Avant l’arrivée du Walkman, du Diskman et de l’iPod, l’écoute de la musique était liée à trois contraintes : l’endroit, le moment et le matériel requis pour l’écoute, à savoir une chaine stéréo. Avec l’iPod, par rapport au Walkman et au Diskman, la musique s’est dématérialisée ; elle s’est libérée du support des minicassettes et des CD. Aujourd’hui, nous avons accès à des milliers d’heures d’écoute à partir de notre baladeur numérique. La quantité n’est même plus une contrainte. Auparavant, il était nécessaire de disposer d’un endroit où ranger les microsillons en vinyle ou les CD, d’un endroit pour installer la chaîne stéréo, d’un endroit pour écouter, et aujourd’hui, plus rien de cela n’est nécessaire : l’industrie des microprocesseurs nous a affranchis de toutes les contraintes et a aboli à la fois le temps, l’espace et la matière.

Mais voilà que la société Bang & Olufsen, réputée pour ses produits de niche hors de prix dédiés à une classe sociale relativement bien nantie, rematérialise la musique en proposant des hauts-parleurs haut de gamme qui se fixent au mur tout en occupant un espace conséquent de celui-ci. Autrement dit, Bang & Olufsen oblige à nouveau, avec ce nouveau produit très design et très tendance, à mobiliser un endroit spécifique pour écouter la musique.

Composé de haut-parleurs hexagonaux et de panneaux acoustiques qui peuvent être arrangés en différentes combinaisons, conçus pour être facilement personnalisés en forme de nid d’abeilles, ces panneaux muraux sans fil peuvent non seulement reproduire avec finesse et acuité un quelconque son, mais peuvent aussi absorber le bruit ambiant afin d’améliorer l’acoustique de la pièce.

De cette façon, comme toujours, le design réinvente la fonction et la fonction réinvente le design, créant ainsi de nouvelles fonctions visuelles.

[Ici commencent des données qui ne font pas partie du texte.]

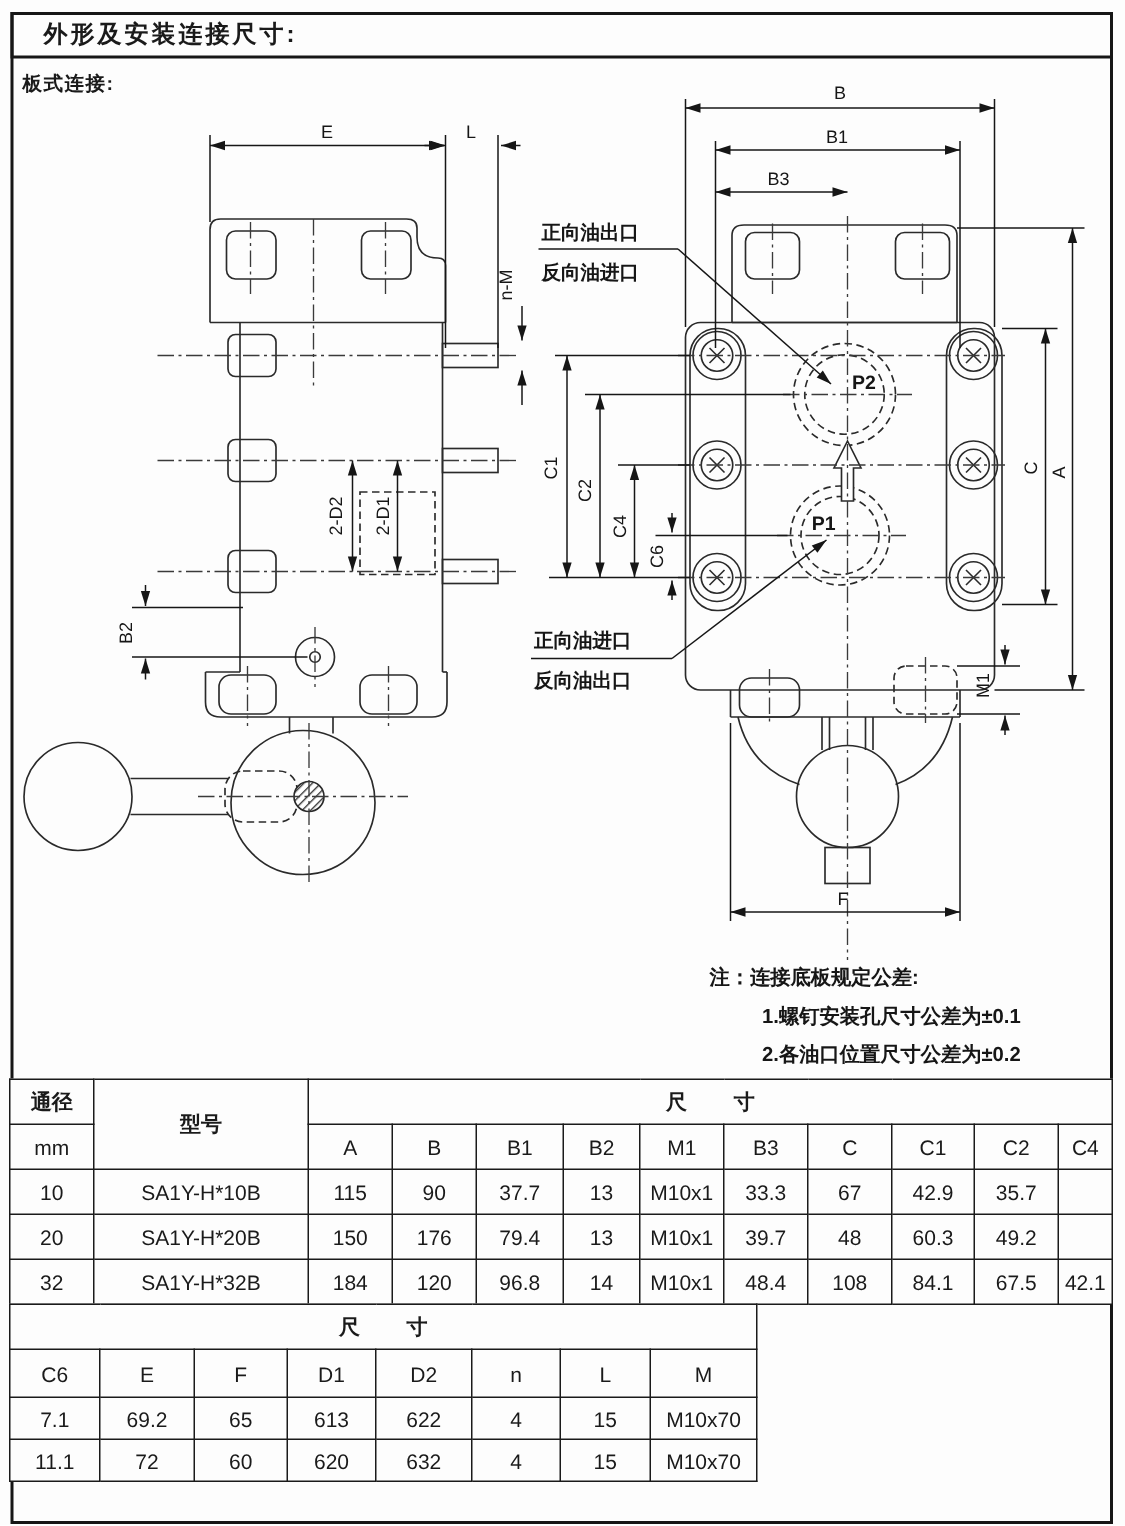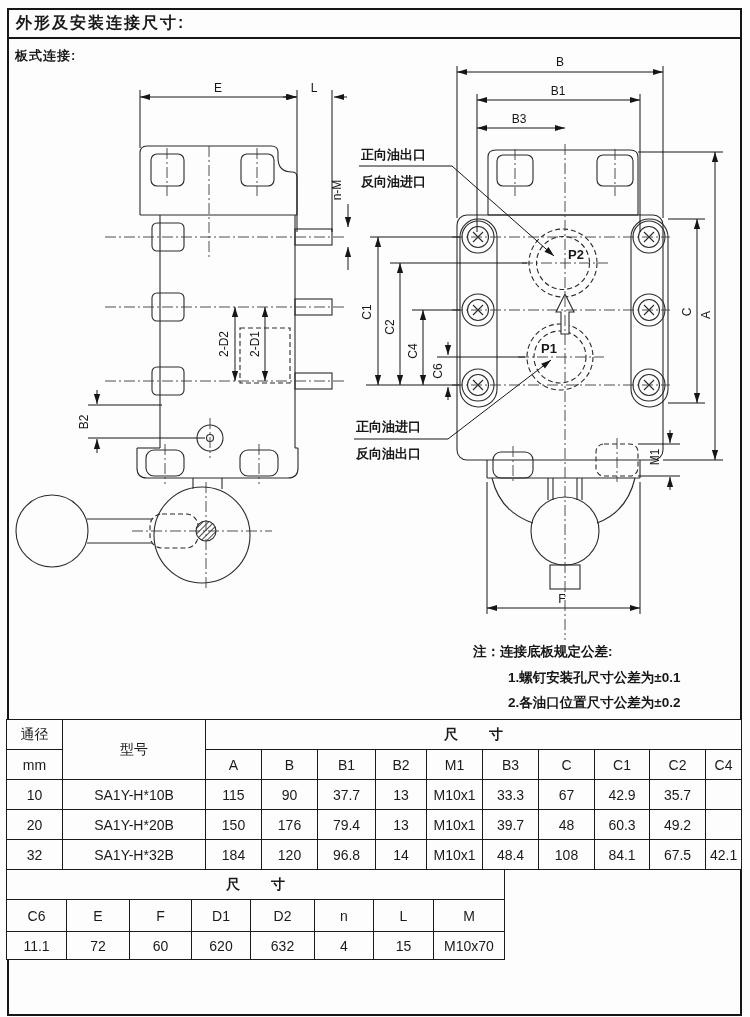--- a/index.html
+++ b/index.html
@@ -8,7 +8,7 @@
   .outer{position:absolute;left:7px;top:8px;width:731px;height:1004px;border:2px solid #161616;}
   .titlebar{position:absolute;left:7px;top:8px;width:731px;height:27px;border:2px solid #161616;
             display:flex;align-items:center;}
-  .titlebar .t{font-size:16px;font-weight:bold;padding-left:7px;letter-spacing:2px;}
+  .titlebar .t{font-size:16px;font-weight:bold;padding-left:20px;letter-spacing:2px;}
   .subtitle{position:absolute;left:15px;top:47px;font-size:13px;font-weight:bold;letter-spacing:1px;}
   svg{position:absolute;left:0;top:40px;}
   svg text{font-family:"Liberation Sans",sans-serif;font-size:12px;fill:#161616;}

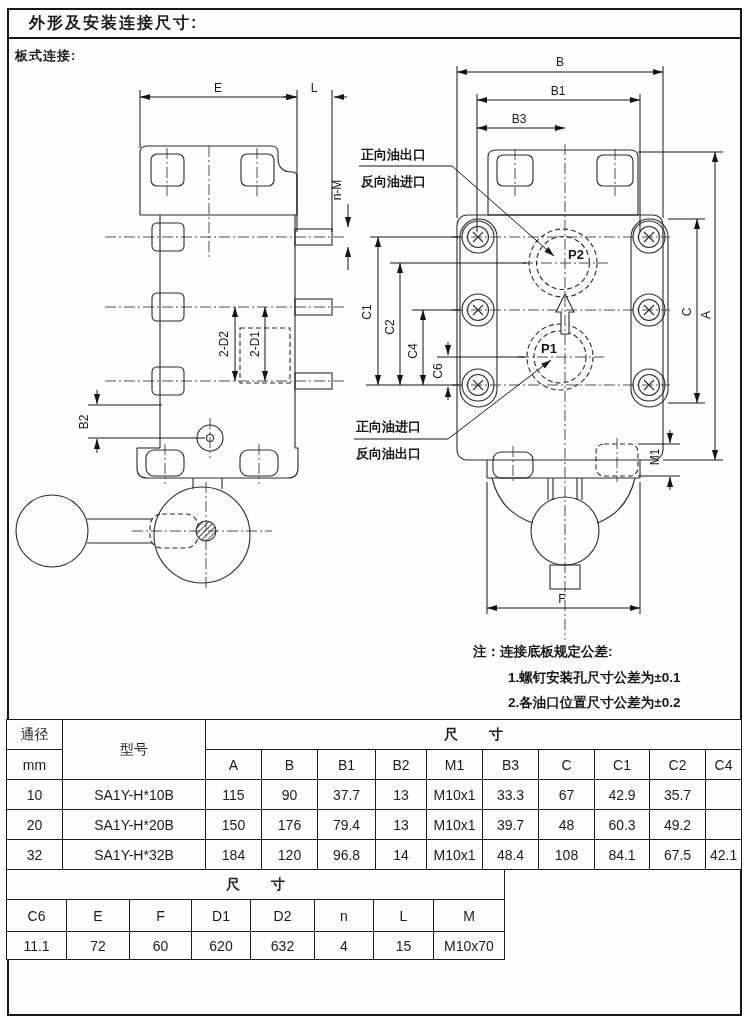--- a/index.html
+++ b/index.html
@@ -22,7 +22,7 @@
   .t2{left:6px;top:869px;width:498px;}
   .t1 tr{height:30px;} .t2 tr.hd1{height:30px;} .t2 tr.hd2{height:32px;} .t2 tr.dt{height:28px;}
   .pre{white-space:pre;font-weight:bold;}
-  .bold{font-weight:normal;}
+  .bold{font-weight:bold;}
 </style>
 </head>
 <body>

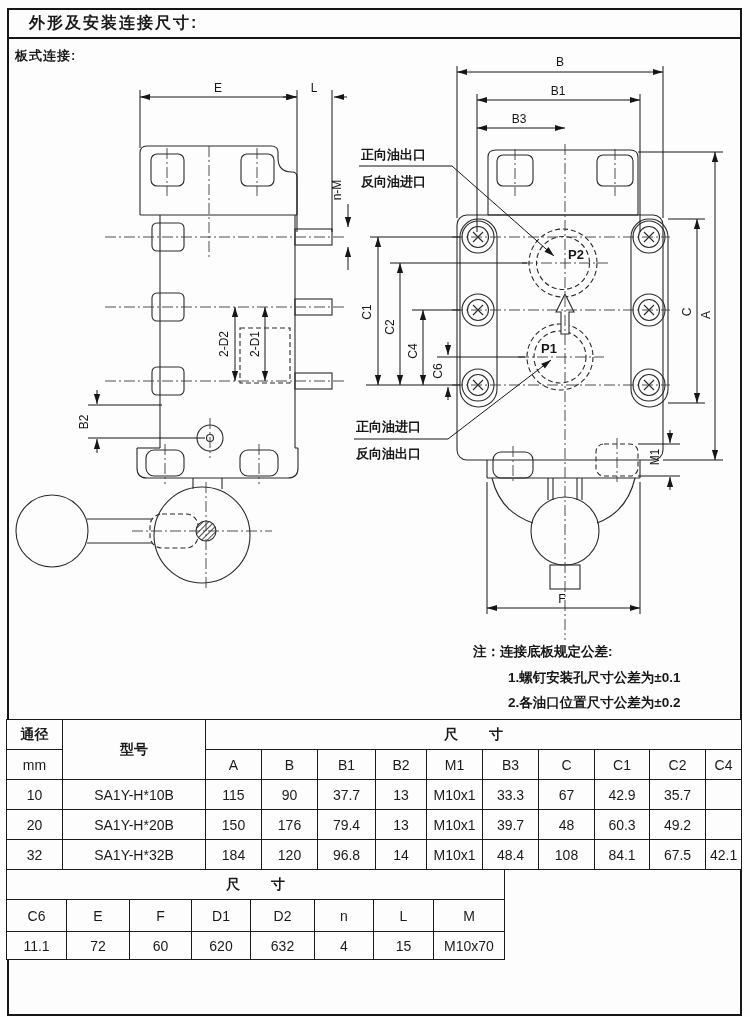--- a/index.html
+++ b/index.html
@@ -376,6 +376,16 @@
       <td>M</td>
     </tr>
     <tr class="dt">
+      <td>7.1</td>
+      <td>69.2</td>
+      <td>65</td>
+      <td>613</td>
+      <td>622</td>
+      <td>4</td>
+      <td>15</td>
+      <td>M10x70</td>
+    </tr>
+    <tr class="dt">
       <td>11.1</td>
       <td>72</td>
       <td>60</td>

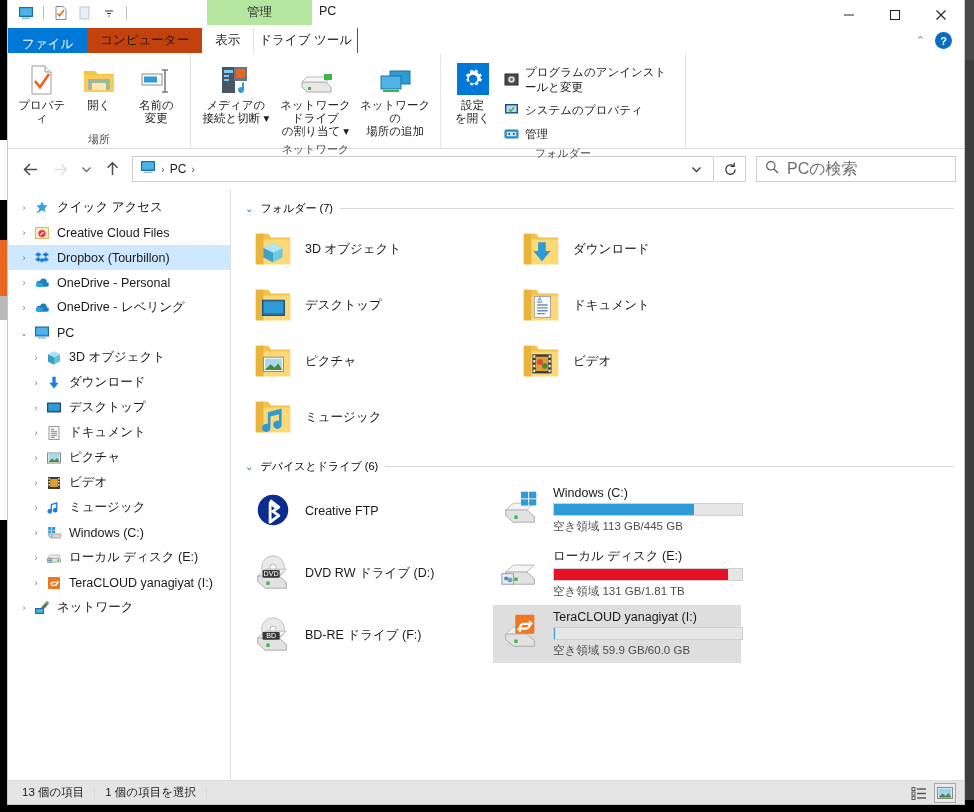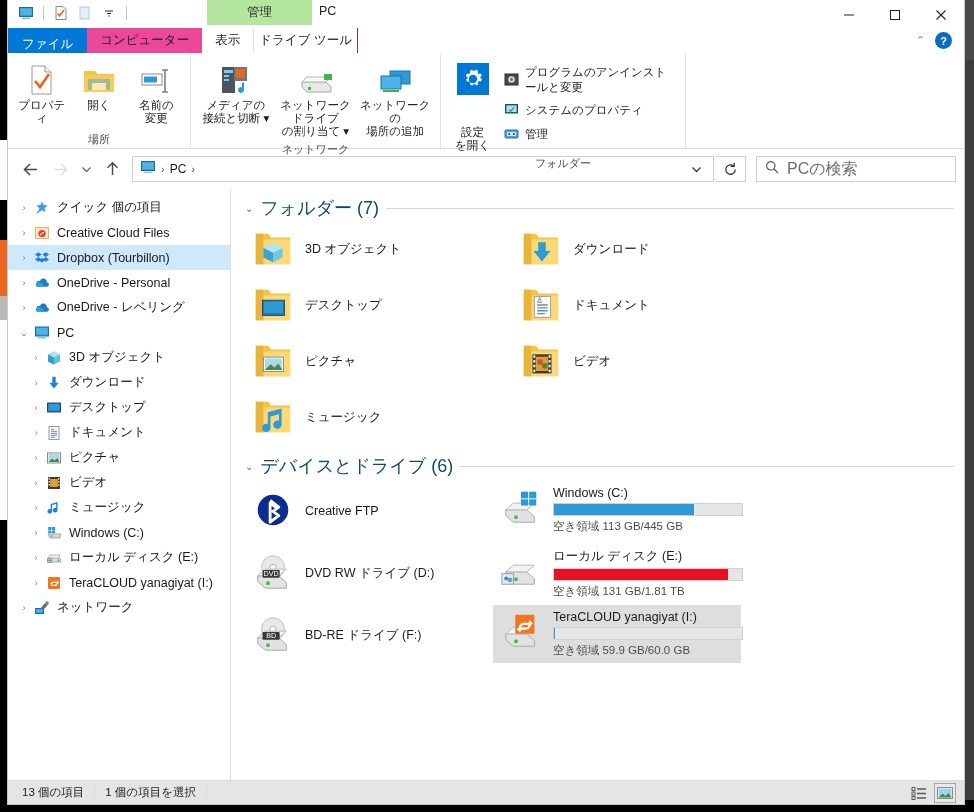--- a/index.html
+++ b/index.html
@@ -52,7 +52,7 @@
     display:flex; align-items:center; cursor:pointer; position:relative;
   }
   .tab.file { background:#0078d7; color:#fff; font-size:12.5px; padding:16px 14px; }
-  .tab.active { background:#ec4899; }
+  .tab.active { background:#c2410c; }
   .tab.ctx { width:105px; padding:0; justify-content:center; border-left:1px solid #e3e3e3; border-right:1px solid #6d28d9;}
   .tabstrip-right { position:absolute; right:0; top:0; height:25px; display:flex; align-items:center; gap:10px; padding-right:12px;}
   .chev-up { font-size:11px; color:#8a8a8a; cursor:pointer; }

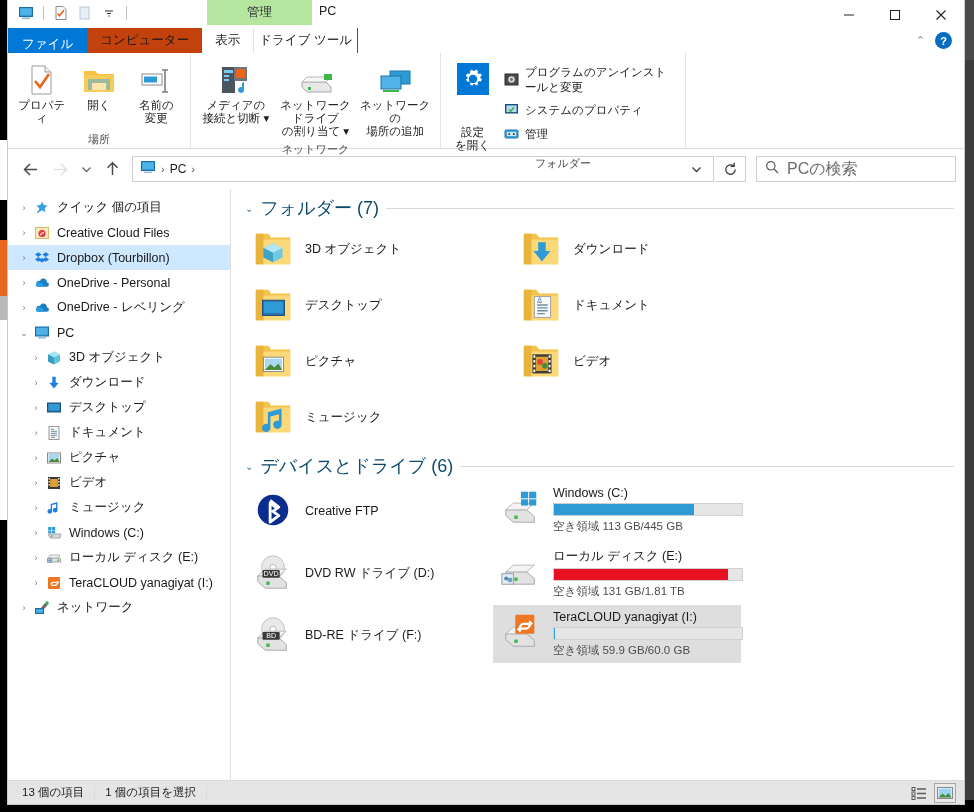--- a/index.html
+++ b/index.html
@@ -77,7 +77,7 @@
   .rbig .ico { height:34px; display:flex; align-items:flex-end; justify-content:center;}
   .rbig .lbl { font-size:11.5px; color:#1a1a1a; text-align:center; line-height:13px; margin-top:3px; }
   .rbig.w80 { width:82px; }
-  .rbig.w64 { width:64px;gap:27px; }
+  .rbig.w64 { width:64px; }
   .rsmall-col { display:flex; flex-direction:column; justify-content:flex-start; padding-top:4px; gap:3px; }
   .rsmall { display:flex; align-items:center; gap:6px; font-size:11.5px; color:#1a1a1a; cursor:pointer; padding:2px 4px; border-radius:2px;}
 

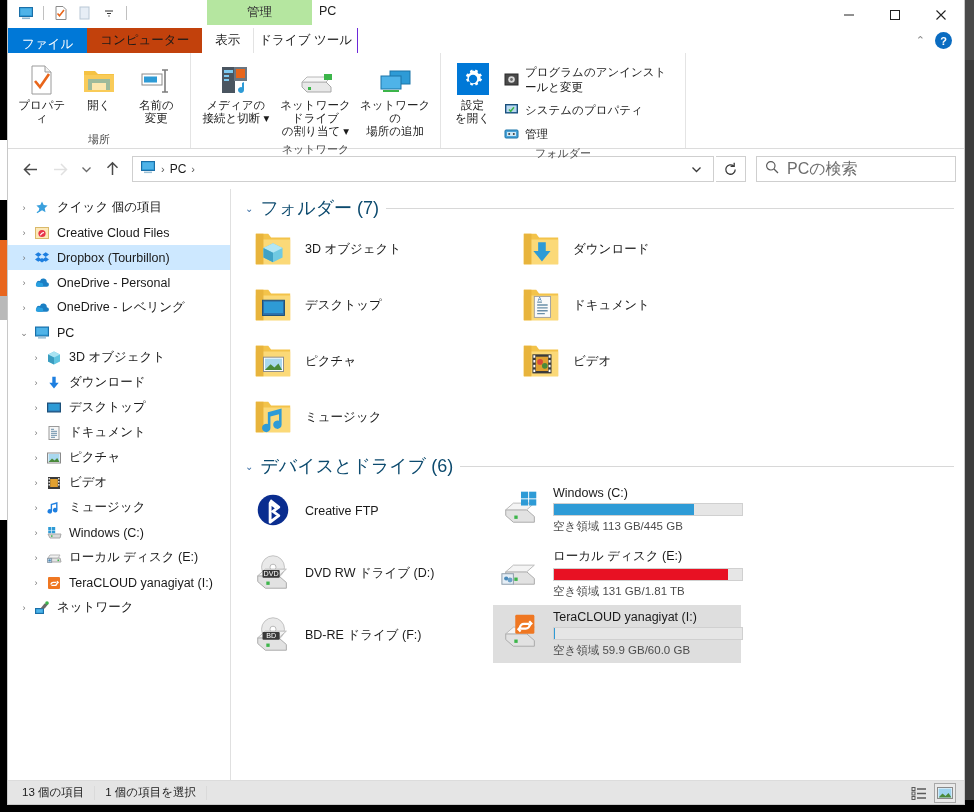--- a/index.html
+++ b/index.html
@@ -446,7 +446,7 @@
                 <path d="M3 12.8l4-3" stroke="#3aa0dd" stroke-width="1.4"></path>
               </svg>
             </span>
-            <span class="tlbl">クイック 個の項目</span>
+            <span class="tlbl">クイック アクセス</span>
           </div>
           <div class="tnode lvl0">
             <span class="exp">›</span>

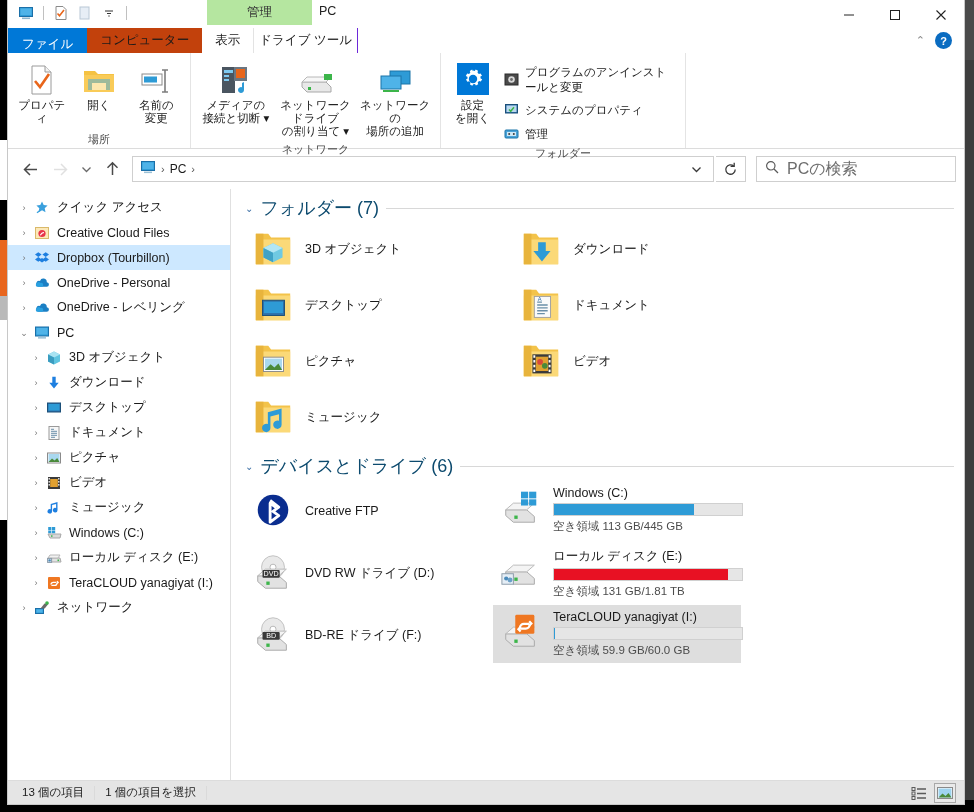--- a/index.html
+++ b/index.html
@@ -118,7 +118,7 @@
   .content { flex:1; overflow:hidden; position:relative; padding:6px 10px 0 14px; }
   .grouphdr { display:flex; align-items:center; gap:7px; height:22px; margin:2px 0 4px 0; cursor:pointer; }
   .grouphdr .gchev { font-size:10px; color:#3c6fa5; }
-  .grouphdr .gtitle { font-size:18px; color:#0c4a6e; white-space:nowrap; }
+  .grouphdr .gtitle { font-size:11px; color:#000000; white-space:nowrap; }
   .grouphdr .gline { flex:1; height:1px; background:#d8d8d8; }
   .tiles { display:flex; flex-wrap:wrap; }
   .tile {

Dans ce chassé-croisé visuel où la forme prend le dessus sur la fonction, la fonction en vient à se fondre comme éléments du décor et non plus comme les classiques enceintes acoustiques qui s’ajoutaient au décor. En sociologie visuelle, on parlera donc de détournement de fonction effective, c’est-à-dire une forme visuelle qui occulte la fonction intrinsèque de l’objet. Il s’agit du même principe que le téléviseur Samsung qui se fond dans le décor du designer Yves Béhar.